------ SUPPLIED DATA

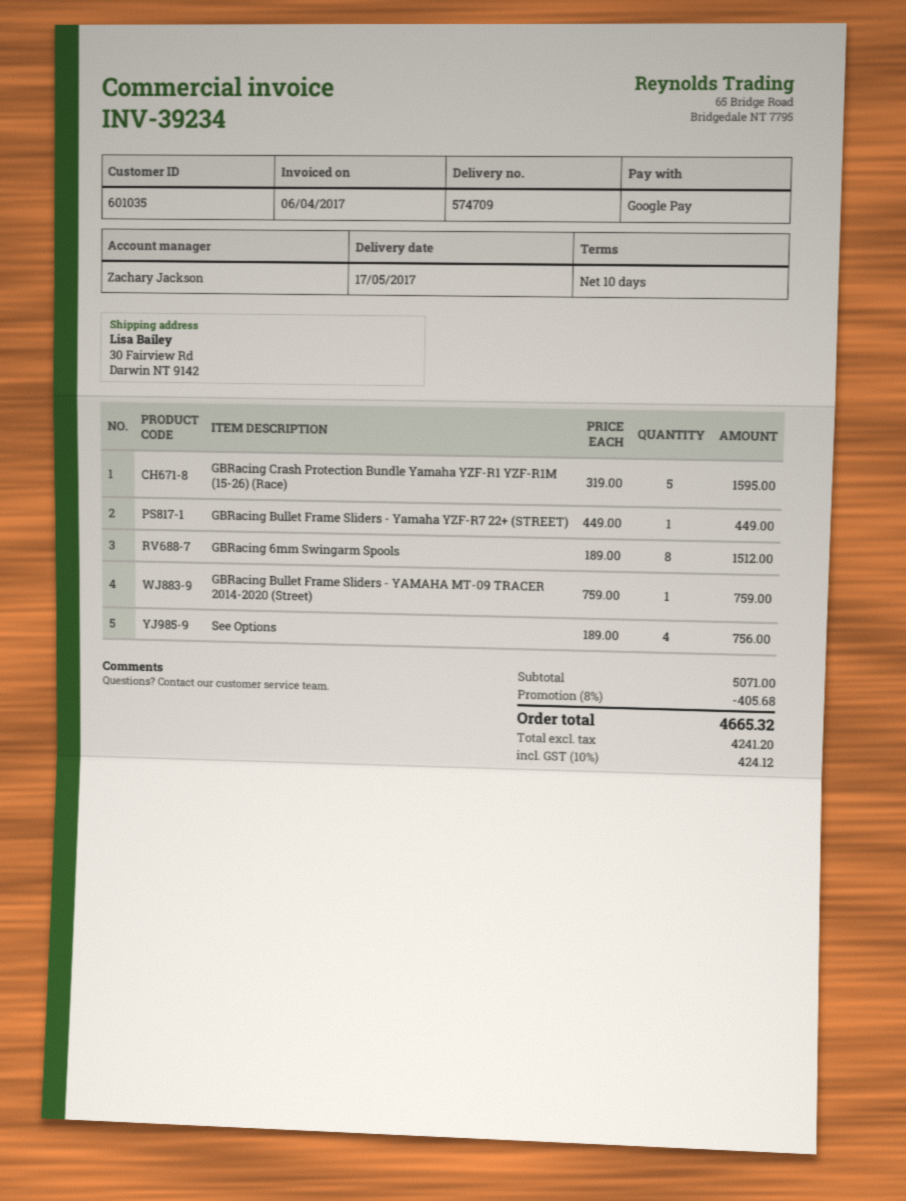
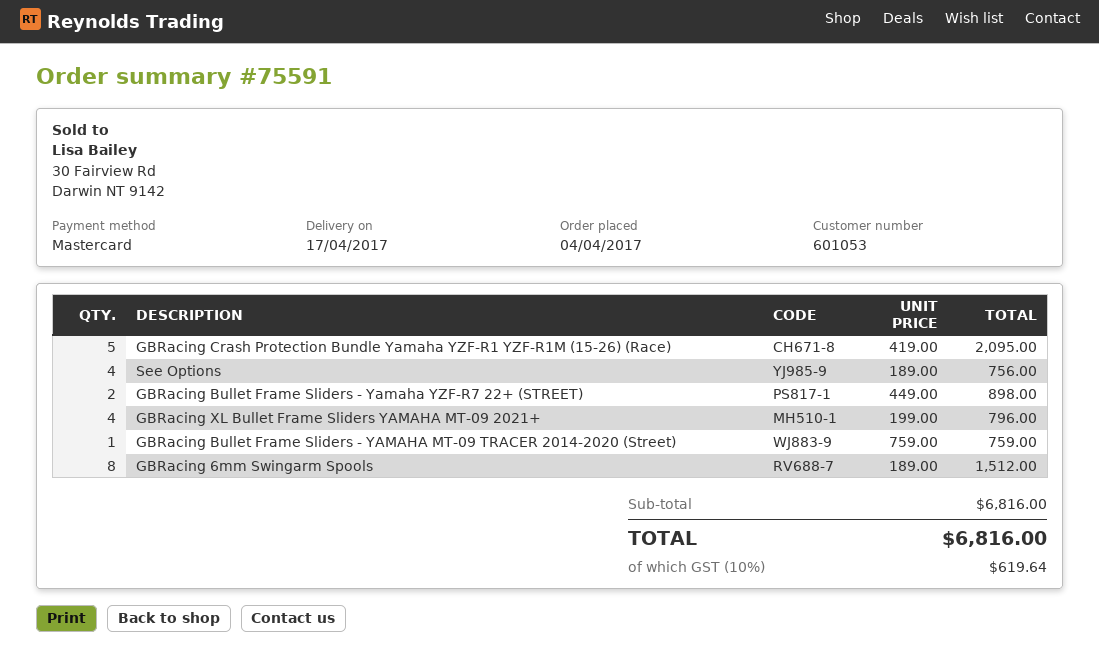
delivery date: 2017-05-17 -> 2017-04-17
customer number: 601035 -> 601053
payment method: Google Pay -> Mastercard
GBRacing Crash Protection Bundle Yamaha YZF-R1 YZF-R1M (15-26) (Race): 5 x 319.00 = 1595.00 -> 5 x 419.00 = 2095.00
GBRacing Bullet Frame Sliders - Yamaha YZF-R7 22+ (STREET): 1 x 449.00 = 449.00 -> 2 x 449.00 = 898.00
GBRacing XL Bullet Frame Sliders YAMAHA MT-09 2021+: none -> 4 x 199.00 = 796.00
subtotal: 5071.00 -> 6816.00
discount: 8% = 405.68 -> none
tax: 10% = 424.12 -> 10% = 619.64
total: 4665.32 -> 6816.00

------------

> _WHAT THE TASK REQUIRES_: Could you retype all the entries exactly, skipping the pictures?

> _EXPECTED ANSWER_:
delivery date: 2017-05-17 -> 2017-04-17
customer number: 601035 -> 601053
payment method: Google Pay -> Mastercard
GBRacing Crash Protection Bundle Yamaha YZF-R1 YZF-R1M (15-26) (Race): 5 x 319.00 = 1595.00 -> 5 x 419.00 = 2095.00
GBRacing Bullet Frame Sliders - Yamaha YZF-R7 22+ (STREET): 1 x 449.00 = 449.00 -> 2 x 449.00 = 898.00
GBRacing XL Bullet Frame Sliders YAMAHA MT-09 2021+: none -> 4 x 199.00 = 796.00
subtotal: 5071.00 -> 6816.00
discount: 8% = 405.68 -> none
tax: 10% = 424.12 -> 10% = 619.64
total: 4665.32 -> 6816.00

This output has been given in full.